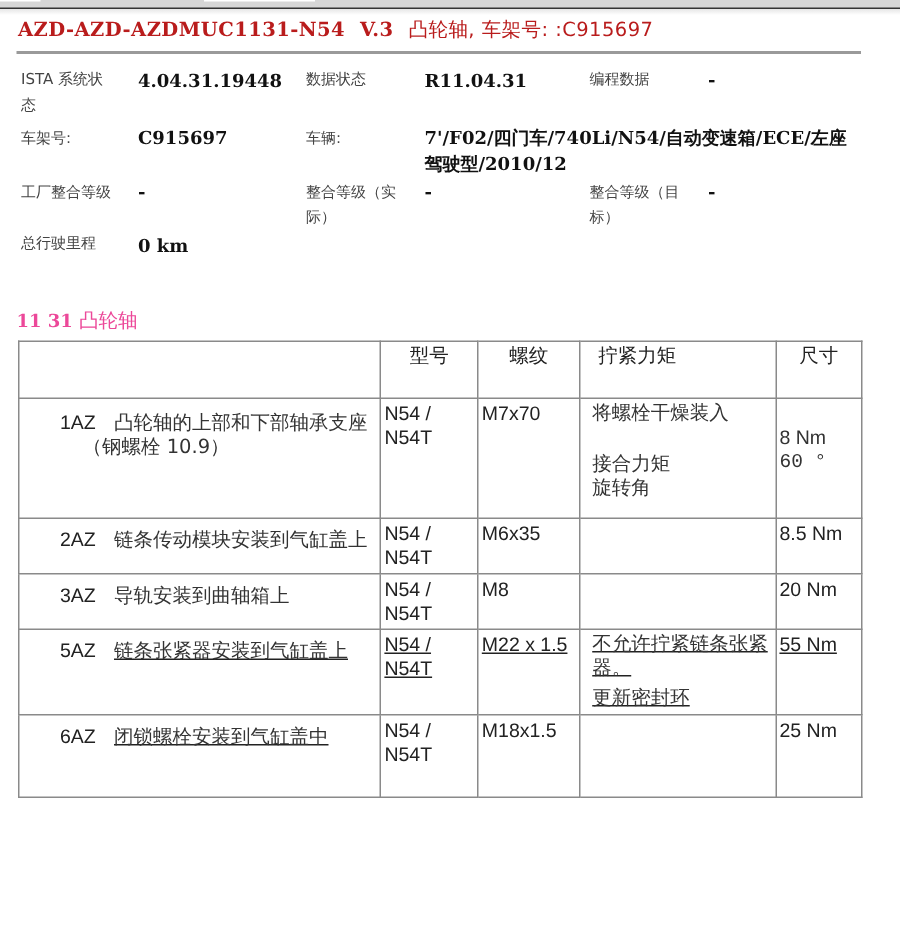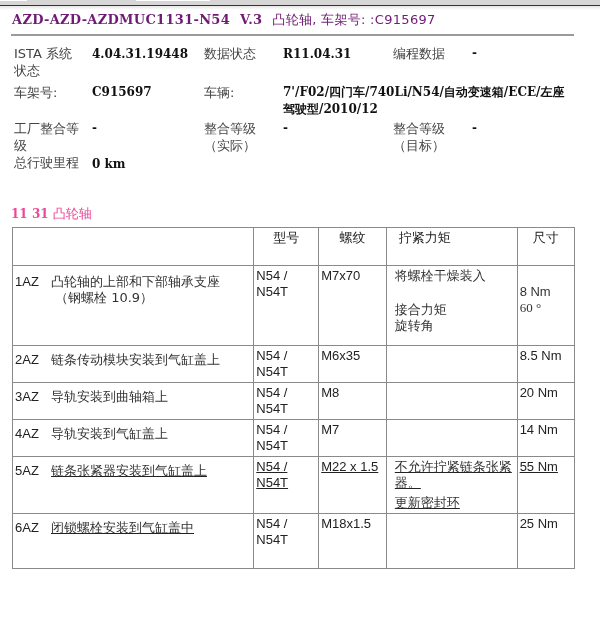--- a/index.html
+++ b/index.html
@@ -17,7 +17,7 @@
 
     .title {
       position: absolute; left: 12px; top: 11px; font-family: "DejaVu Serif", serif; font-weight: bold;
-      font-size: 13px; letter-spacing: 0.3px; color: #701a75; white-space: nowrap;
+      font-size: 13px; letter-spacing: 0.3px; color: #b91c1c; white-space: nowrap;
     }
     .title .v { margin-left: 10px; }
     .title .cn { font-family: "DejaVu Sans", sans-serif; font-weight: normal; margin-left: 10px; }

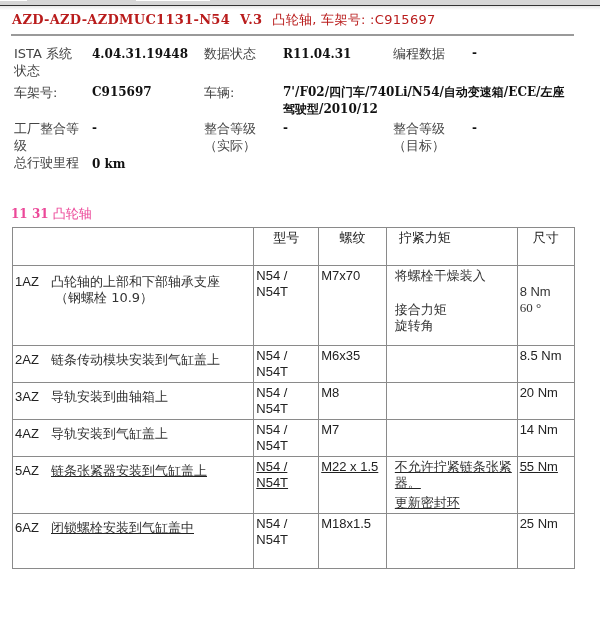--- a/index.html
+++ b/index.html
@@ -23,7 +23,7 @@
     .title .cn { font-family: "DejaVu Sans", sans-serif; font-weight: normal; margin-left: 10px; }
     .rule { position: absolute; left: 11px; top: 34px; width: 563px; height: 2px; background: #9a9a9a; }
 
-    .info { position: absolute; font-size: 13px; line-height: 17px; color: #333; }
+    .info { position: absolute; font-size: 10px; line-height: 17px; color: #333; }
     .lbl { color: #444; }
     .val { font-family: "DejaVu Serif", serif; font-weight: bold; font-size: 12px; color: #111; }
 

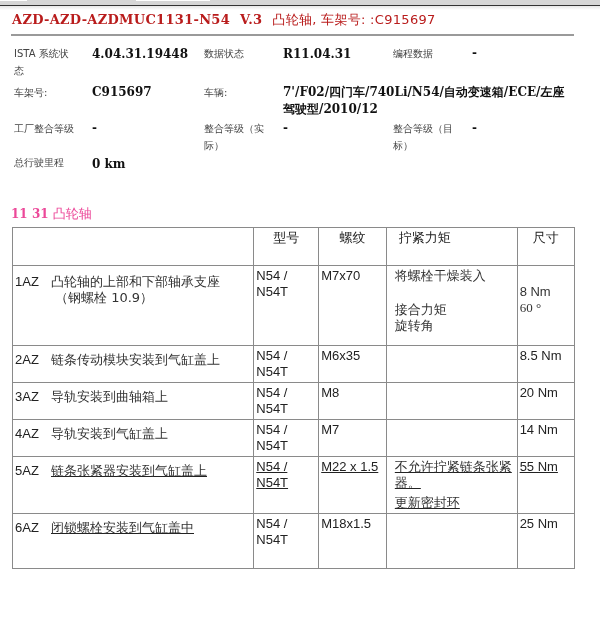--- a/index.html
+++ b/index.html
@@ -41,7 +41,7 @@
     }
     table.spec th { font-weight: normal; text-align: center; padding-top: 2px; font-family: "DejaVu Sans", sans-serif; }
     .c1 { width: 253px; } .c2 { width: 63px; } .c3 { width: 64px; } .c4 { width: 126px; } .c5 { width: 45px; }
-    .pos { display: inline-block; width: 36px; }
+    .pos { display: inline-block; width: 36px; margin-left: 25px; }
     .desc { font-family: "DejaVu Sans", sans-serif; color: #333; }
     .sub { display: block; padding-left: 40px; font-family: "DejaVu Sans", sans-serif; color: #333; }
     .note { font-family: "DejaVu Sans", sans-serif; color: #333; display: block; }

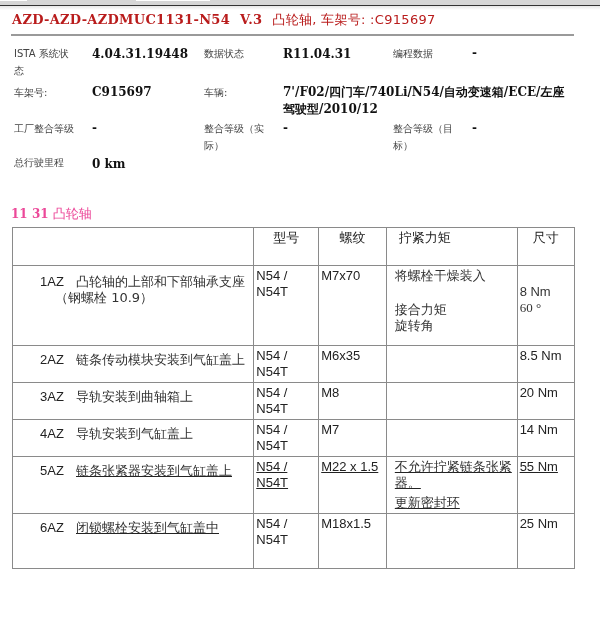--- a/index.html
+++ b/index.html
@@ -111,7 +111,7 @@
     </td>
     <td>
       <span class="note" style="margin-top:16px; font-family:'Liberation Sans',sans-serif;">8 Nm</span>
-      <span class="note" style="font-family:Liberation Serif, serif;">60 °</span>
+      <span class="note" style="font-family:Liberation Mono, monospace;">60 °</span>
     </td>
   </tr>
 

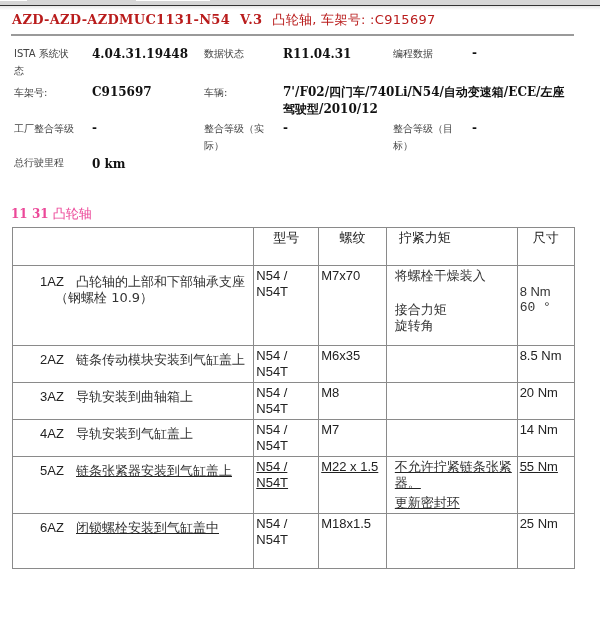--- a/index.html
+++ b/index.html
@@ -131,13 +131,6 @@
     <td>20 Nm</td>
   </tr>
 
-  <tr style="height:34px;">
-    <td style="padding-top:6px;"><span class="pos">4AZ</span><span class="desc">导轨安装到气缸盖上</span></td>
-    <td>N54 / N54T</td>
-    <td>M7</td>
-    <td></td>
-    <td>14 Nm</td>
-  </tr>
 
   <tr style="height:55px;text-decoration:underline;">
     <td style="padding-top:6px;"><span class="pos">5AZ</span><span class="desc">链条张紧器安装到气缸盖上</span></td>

□ □ □ □

The string "spacing" marks the lines to copy; report each of them from the data above.

-      font-size: 13px; letter-spacing: 0.3px; color: #701a75; white-space: nowrap;
+      font-size: 13px; letter-spacing: 0.3px; color: #b91c1c; white-space: nowrap;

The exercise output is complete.